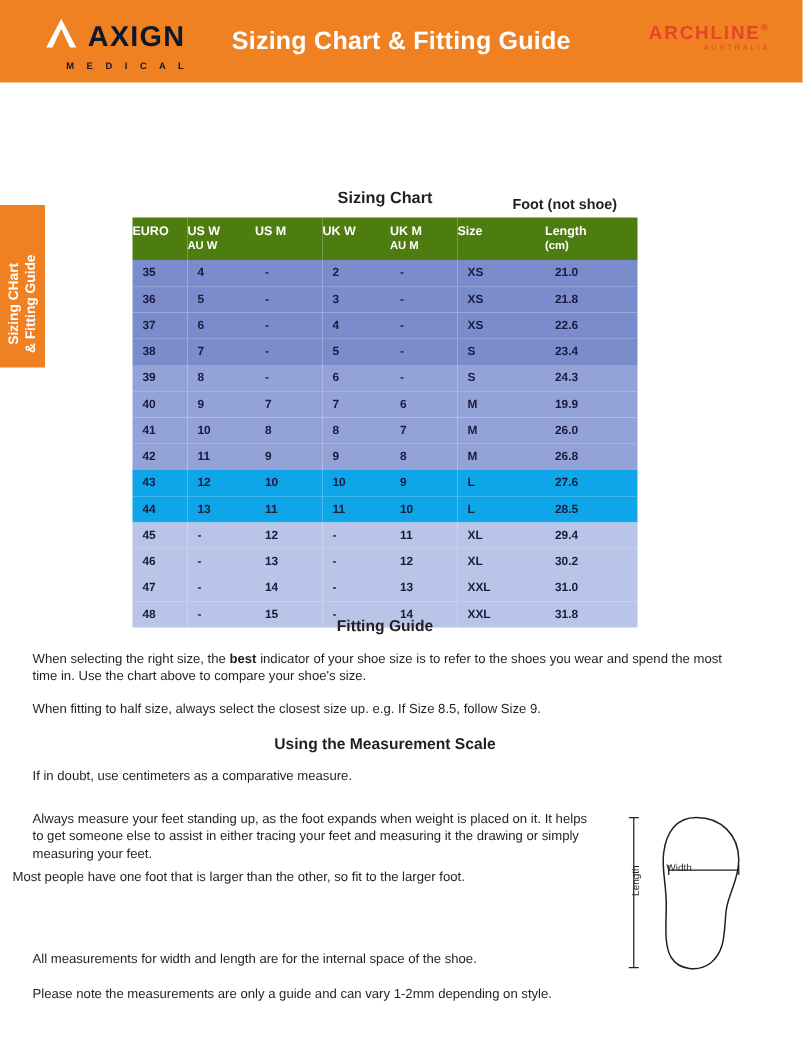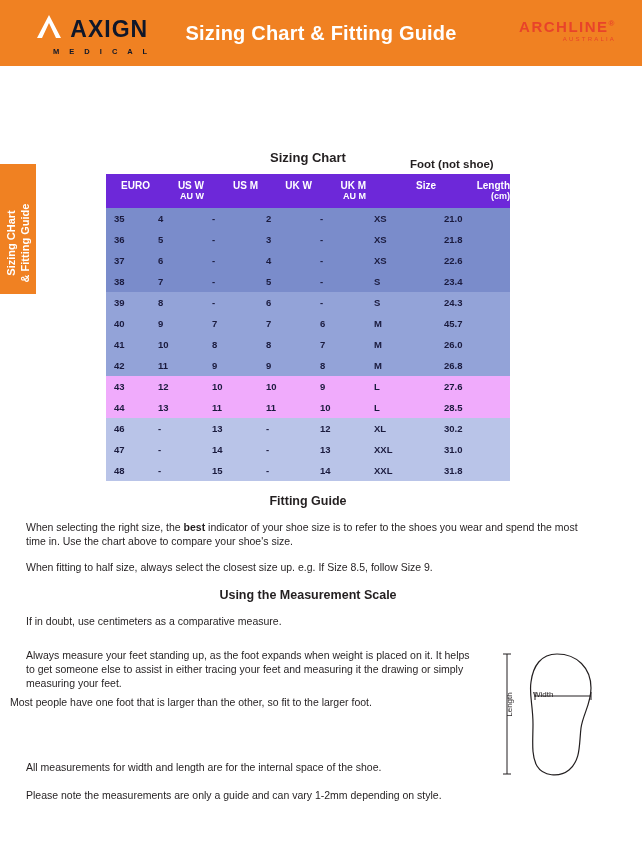--- a/index.html
+++ b/index.html
@@ -128,45 +128,45 @@
 
   table.sizing {
     position: absolute;
     left: 106px;
     top: 174px;
     width: 404px;
     border-collapse: collapse;
     table-layout: fixed;
   }
   table.sizing th {
-    background: #6d28d9;
+    background: #4d7c0f;
     color: #ffffff;
     font-size: 10px;
     font-weight: bold;
-    text-align: right;
-    padding: 6px 0 6px 11px;
+    text-align: left;
+    padding: 6px 0 6px 0;
     line-height: 11px;
     vertical-align: top;
   }
   table.sizing th .sub2 {
     display: block;
     font-size: 9px;
     font-weight: bold;
   }
   table.sizing td {
     font-size: 9.5px;
     font-weight: bold;
     color: #1a1a3d;
     text-align: left;
     padding: 4px 0 4px 8px;
     height: 13px;
   }
   tr.band0 td { background: #7a8ccb; }
   tr.band1 td { background: #93a3d8; }
-  tr.band2 td { background: #f0abfc; }
+  tr.band2 td { background: #0ea5e9; }
   tr.band3 td { background: #b9c4e8; }
 
   .col-euro   { width: 44px; }
   .col-usw    { width: 54px; }
   .col-usm    { width: 54px; }
   .col-ukw    { width: 54px; }
   .col-ukm    { width: 54px; }
   .col-size   { width: 70px; }
   .col-length { width: 74px; }
 
@@ -309,21 +309,21 @@
         <td>S</td>
         <td>24.3</td>
       </tr>
       <tr class="band1">
         <td>40</td>
         <td>9</td>
         <td>7</td>
         <td>7</td>
         <td>6</td>
         <td>M</td>
-        <td>45.7</td>
+        <td>19.9</td>
       </tr>
       <tr class="band1">
         <td>41</td>
         <td>10</td>
         <td>8</td>
         <td>8</td>
         <td>7</td>
         <td>M</td>
         <td>26.0</td>
       </tr>
@@ -348,20 +348,29 @@
       <tr class="band2">
         <td>44</td>
         <td>13</td>
         <td>11</td>
         <td>11</td>
         <td>10</td>
         <td>L</td>
         <td>28.5</td>
       </tr>
       <tr class="band3">
+        <td>45</td>
+        <td>-</td>
+        <td>12</td>
+        <td>-</td>
+        <td>11</td>
+        <td>XL</td>
+        <td>29.4</td>
+      </tr>
+      <tr class="band3">
         <td>46</td>
         <td>-</td>
         <td>13</td>
         <td>-</td>
         <td>12</td>
         <td>XL</td>
         <td>30.2</td>
       </tr>
       <tr class="band3">
         <td>47</td>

□ □ □ □ □

» EXERCISE REQUIREMENTS:
Would you copy every line of the entries that includes the word "background"?

» RESULT OF THIS TASK:
-    background: #6d28d9;
+    background: #4d7c0f;
   tr.band0 td { background: #7a8ccb; }
   tr.band1 td { background: #93a3d8; }
-  tr.band2 td { background: #f0abfc; }
+  tr.band2 td { background: #0ea5e9; }
   tr.band3 td { background: #b9c4e8; }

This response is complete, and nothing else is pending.